14.12.4 Defragmenting a Table

Random insertions into or deletions from a secondary index can cause the index to become fragmented. Fragmentation means that the physical ordering of the index pages on the disk is not close to the index ordering of the records on the pages, or that there are many unused pages in the 64-page blocks that were allocated to the index.

One symptom of fragmentation is that a table takes more space than it should take. How much that is exactly, is difficult to determine. All InnoDB data and indexes are stored in B-trees, and their fill factor may vary from 50% to 100%. Another symptom of fragmentation is that a table scan such as this takes more time than it should take:

SELECT COUNT(*) FROM t WHERE non_indexed_column <> 12345;

The preceding query requires MySQL to perform a full table scan, the slowest type of query for a large table.
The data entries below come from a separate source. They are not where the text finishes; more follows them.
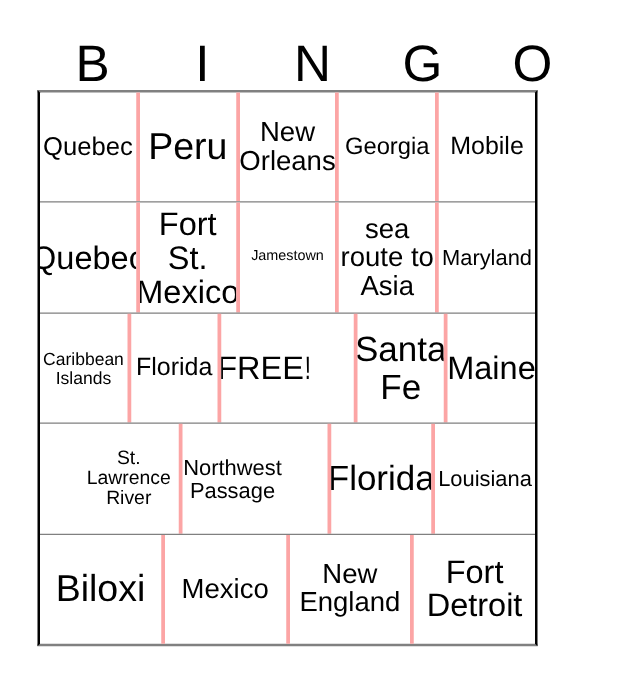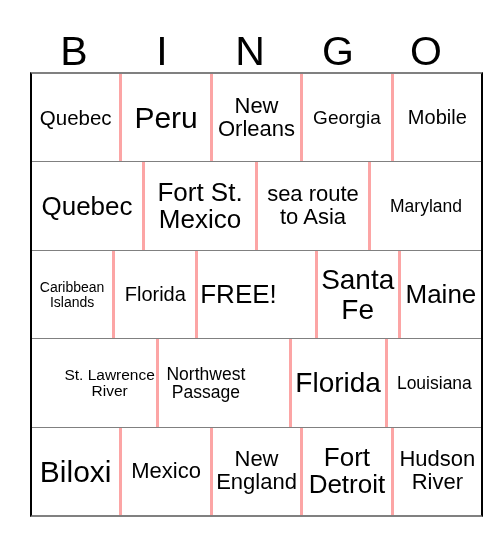--- a/index.html
+++ b/index.html
@@ -51,7 +51,7 @@
     position: absolute;
     left: 30px;
     top: 72px;
-    width: 453px;
+    width: 400px;
     height: 445px;
     box-sizing: border-box;
     border-top: 2px solid #808080;

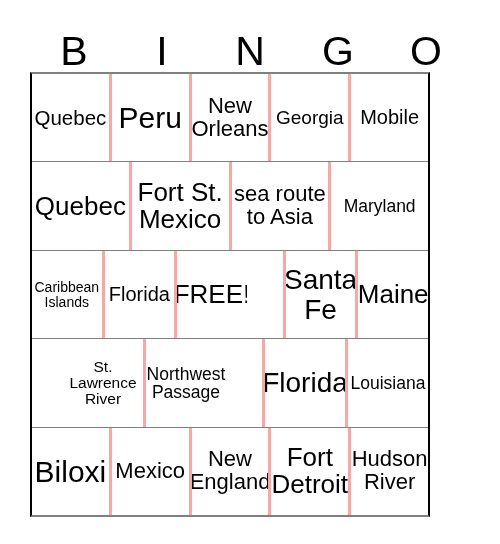--- a/index.html
+++ b/index.html
@@ -126,6 +126,7 @@
     <div class="grid-row">
       <div class="cell fs-26">Quebec</div>
       <div class="cell fs-26">Fort St. Mexico</div>
+      <div class="cell fs-11">Jamestown</div>
       <div class="cell fs-22">sea route to Asia</div>
       <div class="cell fs-17">Maryland</div>
     </div>

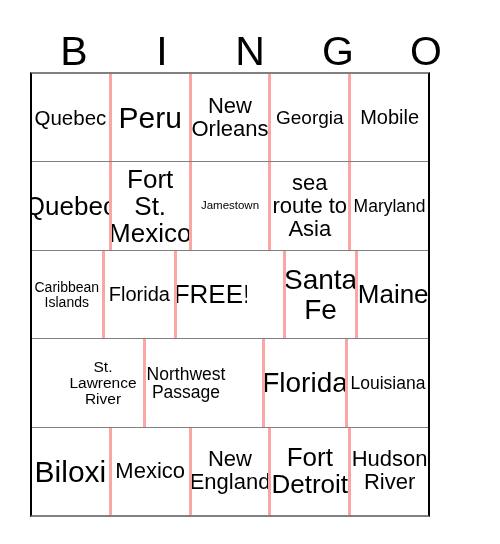--- a/index.html
+++ b/index.html
@@ -151,7 +151,6 @@
       <div class="cell fs-22">Mexico</div>
       <div class="cell fs-22">New England</div>
       <div class="cell fs-26">Fort Detroit</div>
-      <div class="cell fs-22">Hudson River</div>
     </div>
 
   </div>

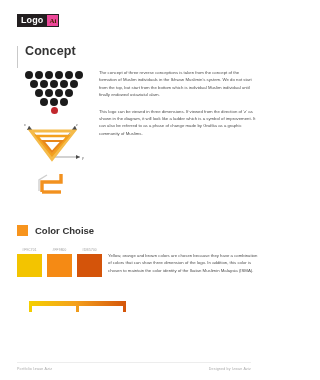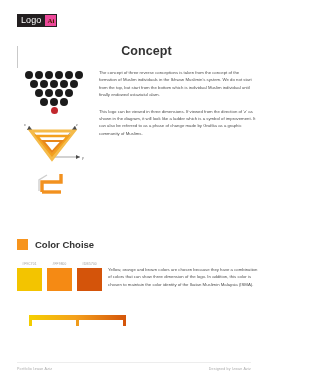--- a/index.html
+++ b/index.html
@@ -33,7 +33,7 @@
     background: #231f20;
     color: #ffffff;
     font-size: 9px;
-    font-weight: normal;
+    font-weight: bold;
     line-height: 13px;
     padding: 0 4px 0 4px;
     letter-spacing: .1px;

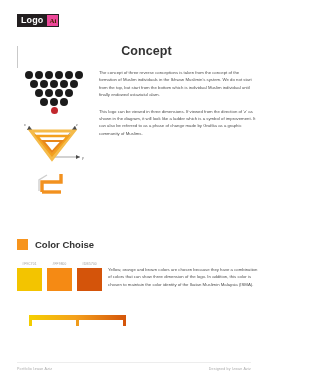--- a/index.html
+++ b/index.html
@@ -77,7 +77,6 @@
     position: relative;
     margin-top: 4px;
     padding-left: 25px;
-    text-align: center;
   }
   .vrule {
     position: absolute;

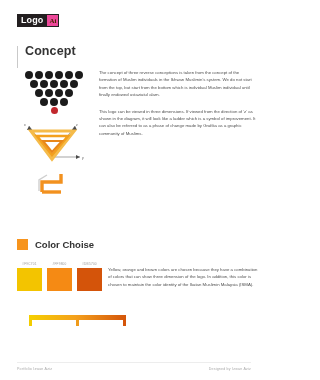--- a/index.html
+++ b/index.html
@@ -163,7 +163,7 @@
   
   .section-color {
     position: relative;
-    margin-top: 40px;
+    margin-top: 26px;
     padding-left: 17px;
     display: flex;
     align-items: center;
To speed up index scans, you can periodically perform a null ALTER TABLE operation, which causes MySQL to rebuild the table:

ALTER TABLE tbl_name ENGINE=INNODB

You can also use ALTER TABLE tbl_name FORCE to perform a null alter operation that rebuilds the table.

Both ALTER TABLE tbl_name ENGINE=INNODB and ALTER TABLE tbl_name FORCE use online DDL. For more information, see Section 14.13, “InnoDB and Online DDL”.

Another way to perform a defragmentation operation is to use mysqldump to dump the table to a text file, drop the table, and reload it from the dump file.